- _SOURCE DATA_:
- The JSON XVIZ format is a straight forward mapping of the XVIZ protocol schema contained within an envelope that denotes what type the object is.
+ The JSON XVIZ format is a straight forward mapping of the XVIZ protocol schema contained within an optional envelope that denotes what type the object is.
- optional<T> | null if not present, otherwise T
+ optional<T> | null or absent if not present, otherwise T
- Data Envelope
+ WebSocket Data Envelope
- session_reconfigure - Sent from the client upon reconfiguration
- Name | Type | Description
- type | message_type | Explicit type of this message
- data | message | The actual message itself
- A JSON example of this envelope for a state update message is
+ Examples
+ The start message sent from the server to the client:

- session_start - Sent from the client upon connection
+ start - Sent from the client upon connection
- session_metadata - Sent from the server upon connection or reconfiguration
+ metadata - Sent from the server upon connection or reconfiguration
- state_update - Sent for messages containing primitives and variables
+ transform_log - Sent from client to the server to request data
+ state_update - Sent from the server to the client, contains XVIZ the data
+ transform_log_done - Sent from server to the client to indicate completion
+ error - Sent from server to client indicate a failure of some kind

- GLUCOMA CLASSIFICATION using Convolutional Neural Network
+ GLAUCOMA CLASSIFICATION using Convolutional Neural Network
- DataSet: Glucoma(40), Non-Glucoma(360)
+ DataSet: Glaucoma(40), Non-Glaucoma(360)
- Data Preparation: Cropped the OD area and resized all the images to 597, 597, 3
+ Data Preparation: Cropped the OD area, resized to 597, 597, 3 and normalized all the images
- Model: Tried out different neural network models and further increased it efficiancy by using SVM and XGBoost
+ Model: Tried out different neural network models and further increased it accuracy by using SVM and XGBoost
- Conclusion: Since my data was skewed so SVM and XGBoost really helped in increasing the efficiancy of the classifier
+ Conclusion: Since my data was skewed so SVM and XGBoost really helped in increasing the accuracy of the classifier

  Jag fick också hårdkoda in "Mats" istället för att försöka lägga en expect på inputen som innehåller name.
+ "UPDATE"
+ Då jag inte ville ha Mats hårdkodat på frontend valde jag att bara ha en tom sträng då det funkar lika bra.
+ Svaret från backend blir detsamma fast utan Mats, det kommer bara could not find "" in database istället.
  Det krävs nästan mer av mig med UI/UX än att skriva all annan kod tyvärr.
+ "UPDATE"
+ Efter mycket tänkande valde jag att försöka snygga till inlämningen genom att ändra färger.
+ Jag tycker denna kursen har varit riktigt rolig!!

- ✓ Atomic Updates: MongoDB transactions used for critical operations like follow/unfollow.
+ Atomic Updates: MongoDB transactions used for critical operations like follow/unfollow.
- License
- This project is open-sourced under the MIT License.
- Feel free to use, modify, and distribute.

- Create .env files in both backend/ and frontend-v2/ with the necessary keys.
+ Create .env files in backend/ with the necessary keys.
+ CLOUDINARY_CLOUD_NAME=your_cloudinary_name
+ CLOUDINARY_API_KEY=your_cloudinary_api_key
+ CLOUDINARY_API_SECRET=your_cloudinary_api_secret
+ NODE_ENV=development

- _WHAT IS BEING ASKED_: An exact transcription of the data above is required.

- _OUTPUT_:
- The JSON XVIZ format is a straight forward mapping of the XVIZ protocol schema contained within an envelope that denotes what type the object is.
+ The JSON XVIZ format is a straight forward mapping of the XVIZ protocol schema contained within an optional envelope that denotes what type the object is.
- optional<T> | null if not present, otherwise T
+ optional<T> | null or absent if not present, otherwise T
- Data Envelope
+ WebSocket Data Envelope
- session_reconfigure - Sent from the client upon reconfiguration
- Name | Type | Description
- type | message_type | Explicit type of this message
- data | message | The actual message itself
- A JSON example of this envelope for a state update message is
+ Examples
+ The start message sent from the server to the client:

- session_start - Sent from the client upon connection
+ start - Sent from the client upon connection
- session_metadata - Sent from the server upon connection or reconfiguration
+ metadata - Sent from the server upon connection or reconfiguration
- state_update - Sent for messages containing primitives and variables
+ transform_log - Sent from client to the server to request data
+ state_update - Sent from the server to the client, contains XVIZ the data
+ transform_log_done - Sent from server to the client to indicate completion
+ error - Sent from server to client indicate a failure of some kind

- GLUCOMA CLASSIFICATION using Convolutional Neural Network
+ GLAUCOMA CLASSIFICATION using Convolutional Neural Network
- DataSet: Glucoma(40), Non-Glucoma(360)
+ DataSet: Glaucoma(40), Non-Glaucoma(360)
- Data Preparation: Cropped the OD area and resized all the images to 597, 597, 3
+ Data Preparation: Cropped the OD area, resized to 597, 597, 3 and normalized all the images
- Model: Tried out different neural network models and further increased it efficiancy by using SVM and XGBoost
+ Model: Tried out different neural network models and further increased it accuracy by using SVM and XGBoost
- Conclusion: Since my data was skewed so SVM and XGBoost really helped in increasing the efficiancy of the classifier
+ Conclusion: Since my data was skewed so SVM and XGBoost really helped in increasing the accuracy of the classifier

  Jag fick också hårdkoda in "Mats" istället för att försöka lägga en expect på inputen som innehåller name.
+ "UPDATE"
+ Då jag inte ville ha Mats hårdkodat på frontend valde jag att bara ha en tom sträng då det funkar lika bra.
+ Svaret från backend blir detsamma fast utan Mats, det kommer bara could not find "" in database istället.
  Det krävs nästan mer av mig med UI/UX än att skriva all annan kod tyvärr.
+ "UPDATE"
+ Efter mycket tänkande valde jag att försöka snygga till inlämningen genom att ändra färger.
+ Jag tycker denna kursen har varit riktigt rolig!!

- ✓ Atomic Updates: MongoDB transactions used for critical operations like follow/unfollow.
+ Atomic Updates: MongoDB transactions used for critical operations like follow/unfollow.
- License
- This project is open-sourced under the MIT License.
- Feel free to use, modify, and distribute.

- Create .env files in both backend/ and frontend-v2/ with the necessary keys.
+ Create .env files in backend/ with the necessary keys.
+ CLOUDINARY_CLOUD_NAME=your_cloudinary_name
+ CLOUDINARY_API_KEY=your_cloudinary_api_key
+ CLOUDINARY_API_SECRET=your_cloudinary_api_secret
+ NODE_ENV=development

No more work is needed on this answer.